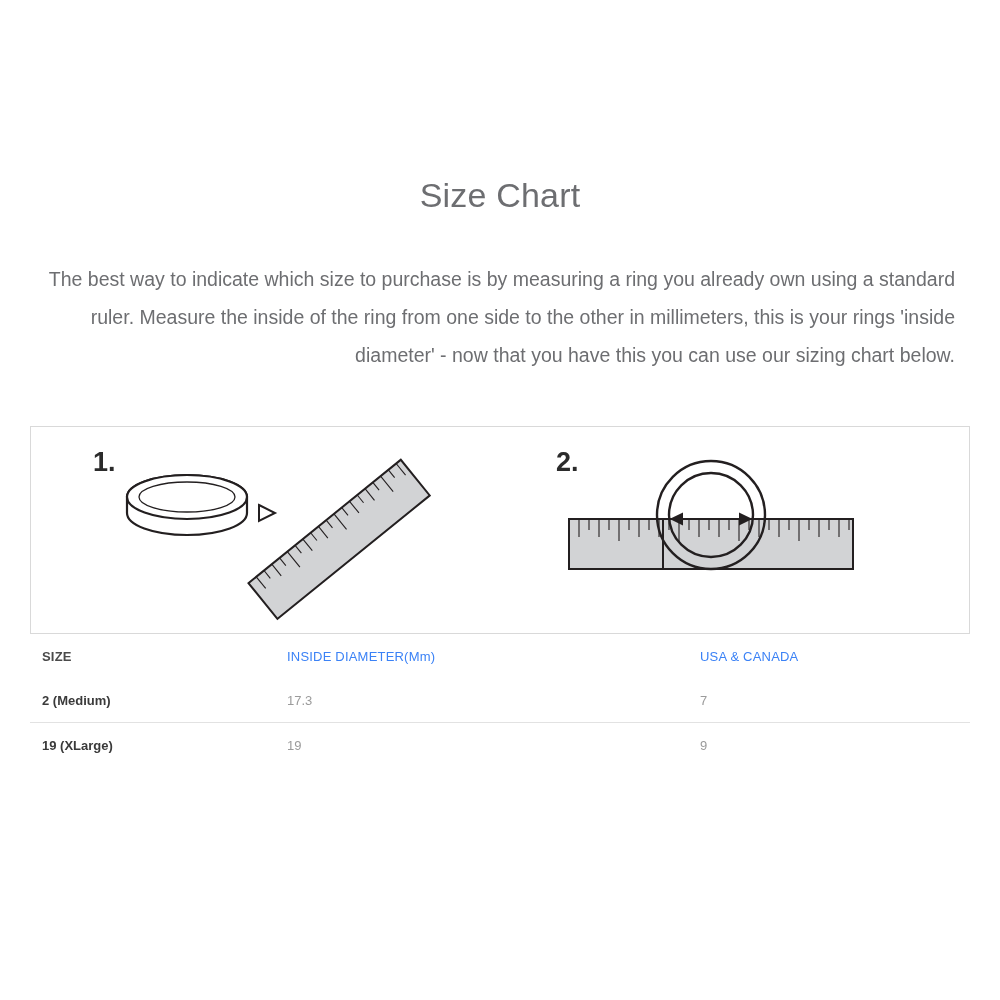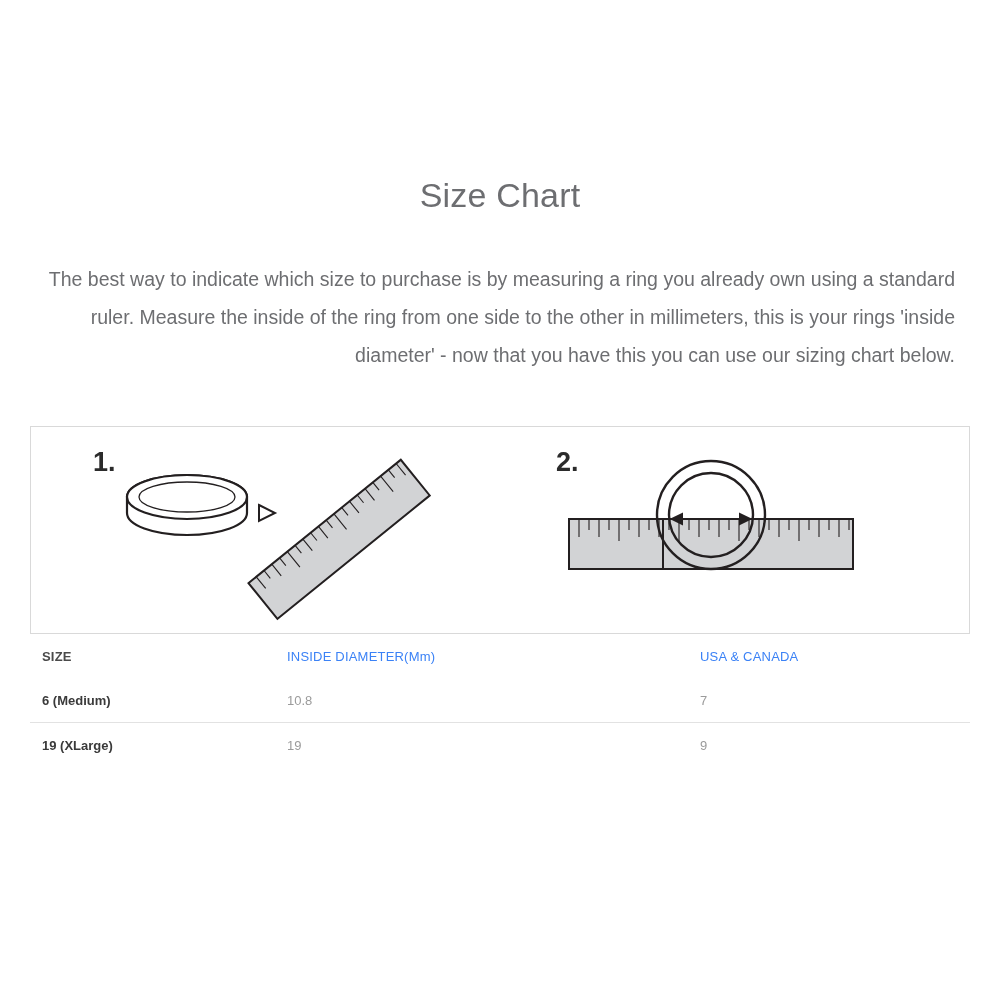--- a/index.html
+++ b/index.html
@@ -211,22 +211,22 @@
     <table class="sizes">
       <thead>
         <tr class="thead-row">
           <th>SIZE</th>
           <th>INSIDE DIAMETER(Mm)</th>
           <th>USA &amp; CANADA</th>
         </tr>
       </thead>
       <tbody>
         <tr>
-          <td>6 (Medium)</td>
-          <td>10.8</td>
+          <td>2 (Medium)</td>
+          <td>17.3</td>
           <td>7</td>
         </tr>
         <tr>
           <td>19 (XLarge)</td>
           <td>19</td>
           <td>9</td>
         </tr>
       </tbody>
     </table>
══════
◆ **WHAT THE TASK REQUIRES**:
This exercise requires the number of lines in the entries holding the word "class", written alone.

◆ **RESPONSE BOX**:
2